The U.S. Department of Justice (DOJ) has unsealed charges against two alleged DPRC spies who are accused of attempting to obstruct a federal prosecution against Chinese telecommunications giant Huawei.
In a criminal complaint dated October 20 and made public on Monday, the U.S. claims that two Chinese intelligence officers, Guochun He (known as “Dong He”) and Zheng Wang (known as “Zen Wang”), attempted to bribe a U.S. law-enforcement official to obtain what they believed was inside information about the U.S. criminal case against a “global telecommunications company based in China.” The complaint doesn’t name the company, but the details match up with the known prosecution of the company. Huawei did not respond to a request for comment.
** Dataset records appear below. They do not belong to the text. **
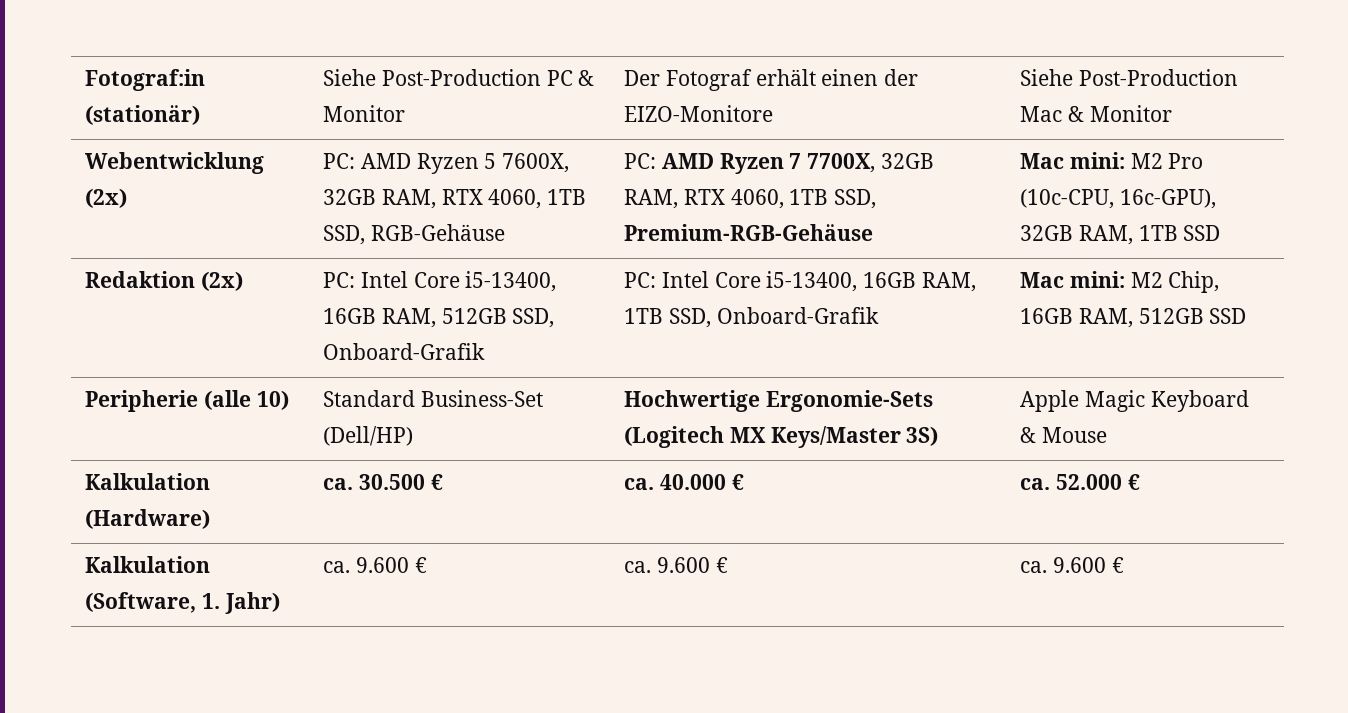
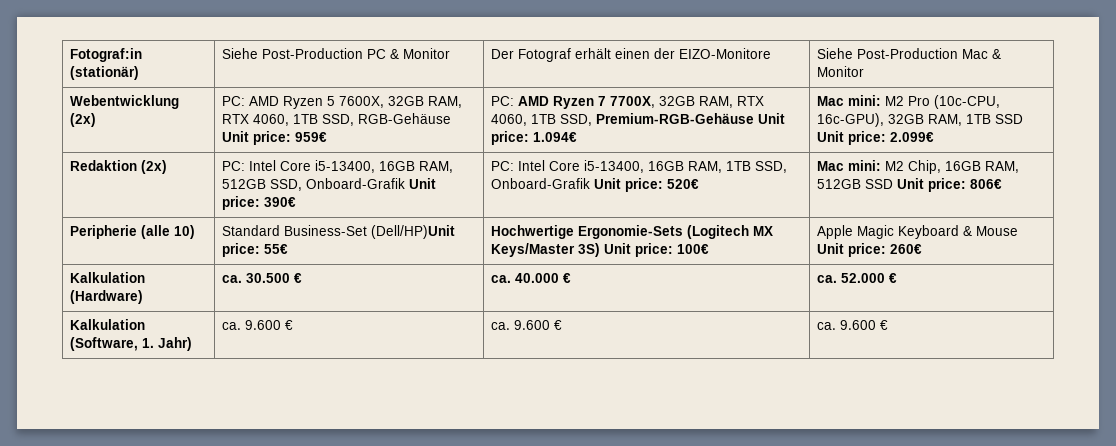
- PC: AMD Ryzen 5 7600X, 32GB RAM, RTX 4060, 1TB SSD, RGB-Gehäuse
+ PC: AMD Ryzen 5 7600X, 32GB RAM, RTX 4060, 1TB SSD, RGB-Gehäuse Unit price: 959€
- PC: AMD Ryzen 7 7700X, 32GB RAM, RTX 4060, 1TB SSD, Premium-RGB-Gehäuse
+ PC: AMD Ryzen 7 7700X, 32GB RAM, RTX 4060, 1TB SSD, Premium-RGB-Gehäuse Unit price: 1.094€
- Mac mini: M2 Pro (10c-CPU, 16c-GPU), 32GB RAM, 1TB SSD
+ Mac mini: M2 Pro (10c-CPU, 16c-GPU), 32GB RAM, 1TB SSD Unit price: 2.099€
- Redaktion (2x) | PC: Intel Core i5-13400, 16GB RAM, 512GB SSD, Onboard-Grafik | PC: Intel Core i5-13400, 16GB RAM, 1TB SSD, Onboard-Grafik | Mac mini: M2 Chip, 16GB RAM, 512GB SSD
+ Redaktion (2x) | PC: Intel Core i5-13400, 16GB RAM, 512GB SSD, Onboard-Grafik Unit price: 390€ | PC: Intel Core i5-13400, 16GB RAM, 1TB SSD, Onboard-Grafik Unit price: 520€ | Mac mini: M2 Chip, 16GB RAM, 512GB SSD Unit price: 806€
- Peripherie (alle 10) | Standard Business-Set (Dell/HP) | Hochwertige Ergonomie-Sets (Logitech MX Keys/Master 3S) | Apple Magic Keyboard & Mouse
+ Peripherie (alle 10) | Standard Business-Set (Dell/HP)Unit price: 55€ | Hochwertige Ergonomie-Sets (Logitech MX Keys/Master 3S) Unit price: 100€ | Apple Magic Keyboard & Mouse Unit price: 260€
The complaint alleges that He and Wang “attempted to direct a person they believed they recruited as an asset” inside a U.S. government law enforcement agency “to obtain confidential information regarding potential new charges to be brought against [Huawei] for the purpose of obstructing justice.”
The government alleges He and Wang first cultivated their relationship with the law enforcement employee, who is not named, in February 2017, but that person “subsequently began working as a double agent for the U.S. government.”
The men are accused of attempting to extract confidential information about witnesses and trial evidence in the Huawei case and paid the double agent, referred to as “GE-1”, $61,000 in bitcoin, cash and jewelery for what they believed was insider information about the Justice Department’s pending prosecution of the China-based company.
At one point in October 2021, the indictment alleges, the undercover agent passed a single-page document to one of the Chinese intelligence officers, classified as “SECRET”, that detailed U.S. plans to arrest two principals from Huawei living in China. They paid the undercover agent $41,000 just for that single page.
“Far more than an effort to collect information or intelligence, the actions of the PRC intelligence officers charged in this case must be called out for what they are: an extraordinary intervention by agents of a foreign government to interfere with the integrity of the U.S. criminal justice system, compromise a U.S. government employee and obstruct the enforcement of U.S. law to benefit a PRC-based commercial enterprise,” said Assistant Attorney General for National Security Matthew G. Olsen. “The Department of Justice will not abide nation-state actors meddling in U.S. criminal process and investigations, and will not tolerate foreign interference with the fair administration of justice.”
If convicted, He and Wang face up to 60 years and 20 years in prison, respectively.
The case was one of three unsealed on Monday relating to alleged Chinese interference in the U.S. justice system. One in New Jersey charges three Chinese intelligence agents with conspiring to act in the U.S. as illegal agents on behalf of a foreign government, while another in the Eastern District of New York accuses several people working on behalf of the Chinese government of “engaging in a multi-year campaign of threats and harassment to force a U.S. resident to return to China,” Attorney General Merrick Garland said Monday.